Propheter replies: “Finally I get an answer to this question??” As he said to me in his original email — and I should have made clearer above, which was my bad — he was speculating about what the personal property tax exemption would amount to if there was one, which multiple people with knowledge of the deal hadn’t been able to provide him with an answer about. Monumental has now confirmed that it won’t be leasing back any personal property (the stuff in the arena), so there’s no additional tax break here.

Propheter further notes that Leonsis would get rights to an alleyway and a strip of street frontage as part of the deal, plus arena air rights. Total value: “chump change but still non-zero.”

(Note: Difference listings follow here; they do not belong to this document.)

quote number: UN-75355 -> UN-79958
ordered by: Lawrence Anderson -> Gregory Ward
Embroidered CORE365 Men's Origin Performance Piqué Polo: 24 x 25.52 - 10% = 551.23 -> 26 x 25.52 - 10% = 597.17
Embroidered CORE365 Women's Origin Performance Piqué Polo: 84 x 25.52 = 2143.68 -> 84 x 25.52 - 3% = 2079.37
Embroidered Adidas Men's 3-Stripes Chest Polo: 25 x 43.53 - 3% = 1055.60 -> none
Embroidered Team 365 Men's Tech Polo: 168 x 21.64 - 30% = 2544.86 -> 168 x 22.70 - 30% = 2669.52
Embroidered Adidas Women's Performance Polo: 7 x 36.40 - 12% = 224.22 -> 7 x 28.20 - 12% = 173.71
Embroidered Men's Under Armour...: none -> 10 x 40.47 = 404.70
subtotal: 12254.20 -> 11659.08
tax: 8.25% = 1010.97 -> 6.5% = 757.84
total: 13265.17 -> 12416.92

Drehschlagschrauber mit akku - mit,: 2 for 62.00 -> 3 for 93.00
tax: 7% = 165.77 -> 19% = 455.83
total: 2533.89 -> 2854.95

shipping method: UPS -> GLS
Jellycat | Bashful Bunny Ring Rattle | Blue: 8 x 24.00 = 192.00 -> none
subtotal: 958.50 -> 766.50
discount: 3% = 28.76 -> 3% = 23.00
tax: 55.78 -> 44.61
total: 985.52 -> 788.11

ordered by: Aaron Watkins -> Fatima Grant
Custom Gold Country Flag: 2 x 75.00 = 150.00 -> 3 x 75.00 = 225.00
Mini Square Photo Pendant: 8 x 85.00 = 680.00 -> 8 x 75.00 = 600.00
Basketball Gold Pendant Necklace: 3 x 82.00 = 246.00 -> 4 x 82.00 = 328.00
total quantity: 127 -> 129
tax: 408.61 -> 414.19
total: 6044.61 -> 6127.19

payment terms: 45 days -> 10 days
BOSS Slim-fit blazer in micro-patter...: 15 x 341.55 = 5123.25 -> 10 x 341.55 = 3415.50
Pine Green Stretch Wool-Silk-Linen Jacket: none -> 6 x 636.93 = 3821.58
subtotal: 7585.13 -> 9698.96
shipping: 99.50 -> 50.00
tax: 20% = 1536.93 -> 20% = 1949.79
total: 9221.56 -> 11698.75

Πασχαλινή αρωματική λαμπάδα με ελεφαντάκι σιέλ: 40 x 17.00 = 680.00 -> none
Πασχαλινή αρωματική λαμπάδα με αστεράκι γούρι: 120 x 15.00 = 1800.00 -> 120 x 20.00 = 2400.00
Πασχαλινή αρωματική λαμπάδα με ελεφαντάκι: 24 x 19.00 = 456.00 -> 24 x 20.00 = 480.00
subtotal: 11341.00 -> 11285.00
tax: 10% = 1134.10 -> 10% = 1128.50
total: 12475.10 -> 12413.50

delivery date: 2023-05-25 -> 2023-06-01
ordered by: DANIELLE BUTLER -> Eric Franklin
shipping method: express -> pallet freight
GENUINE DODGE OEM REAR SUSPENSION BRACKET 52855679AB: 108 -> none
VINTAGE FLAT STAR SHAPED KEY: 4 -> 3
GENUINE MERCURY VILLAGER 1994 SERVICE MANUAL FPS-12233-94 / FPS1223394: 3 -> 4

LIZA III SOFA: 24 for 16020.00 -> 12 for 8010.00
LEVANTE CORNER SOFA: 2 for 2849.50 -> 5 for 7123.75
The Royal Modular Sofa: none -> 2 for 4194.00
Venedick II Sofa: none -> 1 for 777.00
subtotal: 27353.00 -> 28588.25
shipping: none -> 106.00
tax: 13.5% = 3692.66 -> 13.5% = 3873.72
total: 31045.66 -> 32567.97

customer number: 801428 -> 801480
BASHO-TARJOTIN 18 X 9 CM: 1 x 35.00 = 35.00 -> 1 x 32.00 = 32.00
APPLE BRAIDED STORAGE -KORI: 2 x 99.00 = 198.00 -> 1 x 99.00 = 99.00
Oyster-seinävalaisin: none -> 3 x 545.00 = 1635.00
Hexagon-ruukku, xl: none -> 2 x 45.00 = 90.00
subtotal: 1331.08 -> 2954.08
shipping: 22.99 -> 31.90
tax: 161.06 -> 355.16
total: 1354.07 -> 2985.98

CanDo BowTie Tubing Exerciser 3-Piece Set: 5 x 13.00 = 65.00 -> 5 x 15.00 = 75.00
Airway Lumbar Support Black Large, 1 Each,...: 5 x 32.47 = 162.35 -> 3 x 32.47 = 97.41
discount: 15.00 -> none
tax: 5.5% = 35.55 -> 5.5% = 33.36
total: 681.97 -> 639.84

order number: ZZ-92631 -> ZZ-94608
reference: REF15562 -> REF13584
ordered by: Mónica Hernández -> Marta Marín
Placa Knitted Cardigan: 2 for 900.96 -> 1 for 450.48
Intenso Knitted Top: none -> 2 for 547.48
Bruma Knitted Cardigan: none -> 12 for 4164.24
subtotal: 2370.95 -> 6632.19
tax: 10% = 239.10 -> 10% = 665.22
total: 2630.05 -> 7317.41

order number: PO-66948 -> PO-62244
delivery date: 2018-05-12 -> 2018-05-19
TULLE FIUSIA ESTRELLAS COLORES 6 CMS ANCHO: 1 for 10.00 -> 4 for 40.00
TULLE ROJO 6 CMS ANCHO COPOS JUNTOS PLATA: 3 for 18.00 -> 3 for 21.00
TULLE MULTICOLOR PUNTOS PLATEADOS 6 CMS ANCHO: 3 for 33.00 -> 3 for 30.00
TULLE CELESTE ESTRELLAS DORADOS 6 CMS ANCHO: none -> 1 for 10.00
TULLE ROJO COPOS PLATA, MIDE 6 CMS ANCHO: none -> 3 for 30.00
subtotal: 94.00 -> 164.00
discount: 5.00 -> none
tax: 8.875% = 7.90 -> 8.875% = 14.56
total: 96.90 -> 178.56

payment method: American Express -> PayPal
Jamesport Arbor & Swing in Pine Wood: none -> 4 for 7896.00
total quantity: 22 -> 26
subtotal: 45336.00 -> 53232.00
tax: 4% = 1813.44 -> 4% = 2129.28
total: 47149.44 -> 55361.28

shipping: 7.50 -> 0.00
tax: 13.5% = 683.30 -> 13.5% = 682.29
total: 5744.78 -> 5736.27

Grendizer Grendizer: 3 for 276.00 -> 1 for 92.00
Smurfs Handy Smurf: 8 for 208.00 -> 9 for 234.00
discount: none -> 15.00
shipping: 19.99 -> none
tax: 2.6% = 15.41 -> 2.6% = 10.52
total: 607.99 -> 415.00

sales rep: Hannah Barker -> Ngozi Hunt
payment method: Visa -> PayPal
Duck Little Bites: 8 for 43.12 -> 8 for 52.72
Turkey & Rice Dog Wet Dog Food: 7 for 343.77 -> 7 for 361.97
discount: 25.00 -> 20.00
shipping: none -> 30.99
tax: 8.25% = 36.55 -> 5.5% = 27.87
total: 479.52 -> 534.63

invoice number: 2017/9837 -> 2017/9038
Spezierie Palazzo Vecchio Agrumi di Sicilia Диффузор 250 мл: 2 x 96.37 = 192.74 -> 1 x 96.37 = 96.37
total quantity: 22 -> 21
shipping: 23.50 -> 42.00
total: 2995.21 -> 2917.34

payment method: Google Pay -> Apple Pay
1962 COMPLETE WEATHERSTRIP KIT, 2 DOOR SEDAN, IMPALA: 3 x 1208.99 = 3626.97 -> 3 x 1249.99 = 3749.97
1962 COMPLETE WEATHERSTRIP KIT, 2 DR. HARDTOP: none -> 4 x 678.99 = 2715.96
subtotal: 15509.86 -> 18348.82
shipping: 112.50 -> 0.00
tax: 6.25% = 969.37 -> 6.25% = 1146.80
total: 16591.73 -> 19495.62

Inaccurate: This is not free. MSE is paying additional rent. The strip of street frontage is the only new air rights being granted to MSE. The lease always included air rights to the extent on the Arena land.

Nobody said it was free. Both the existing air rights and the new strip of street frontage would be provided to Monumental in exchange for no increased rent, so the subsidy here is indeed “chump change but still non-zero.”

Also, though the teams’ rent would go up under the new deal, it would go up slightly more under the old deal, costing the city about $5 million in present value.

Inaccurate: The math is wrong. From 2024 through 2047 (the end of the Existing Lease term including renewals), the total Rent is $37.2M. From 2024 through 2047 under the A&R Lease, total Rent is $43.6M.

Propheter says this is apples and oranges: The $5 million discount in the new lease is because the lease term is reduced by five years, so the city gets less money overall. Whether that’s a benefit or not depends on whether you think the teams are likely to sign a deal that’s better for taxpayers for years 46-50, or an even worse one.

There’s also the issue of how much of a sweetheart lease Leonsis’s teams were set to get in their existing deal — Propheter estimates they’re getting about a $22-74 million discount in present value dollars over the course of the lease compared to other comparable teams. Most of that, though, Leonsis would be getting under either the new sweetheart deal or the old one; the main difference is that the teams would be getting more square footage now for roughly the same money.

Add it all up, and you’re probably only talking a few million additional dollars that Monumental would gain from D.C. as part of this latest deal. So that’s certainly not terrible, but it still may be WTF: The district has now approved $515 million in taxpayer renovation spending on Leonsis’ private arena — plus around another $50 million in rent breaks —in exchange for a new lease deal that at best is no better for city taxpayers than the one it replaced. Verdict: Mayor Muriel Bowser isn’t throwing good money after bad, but she does appear to be doubling down on making sure the bad money stays bad.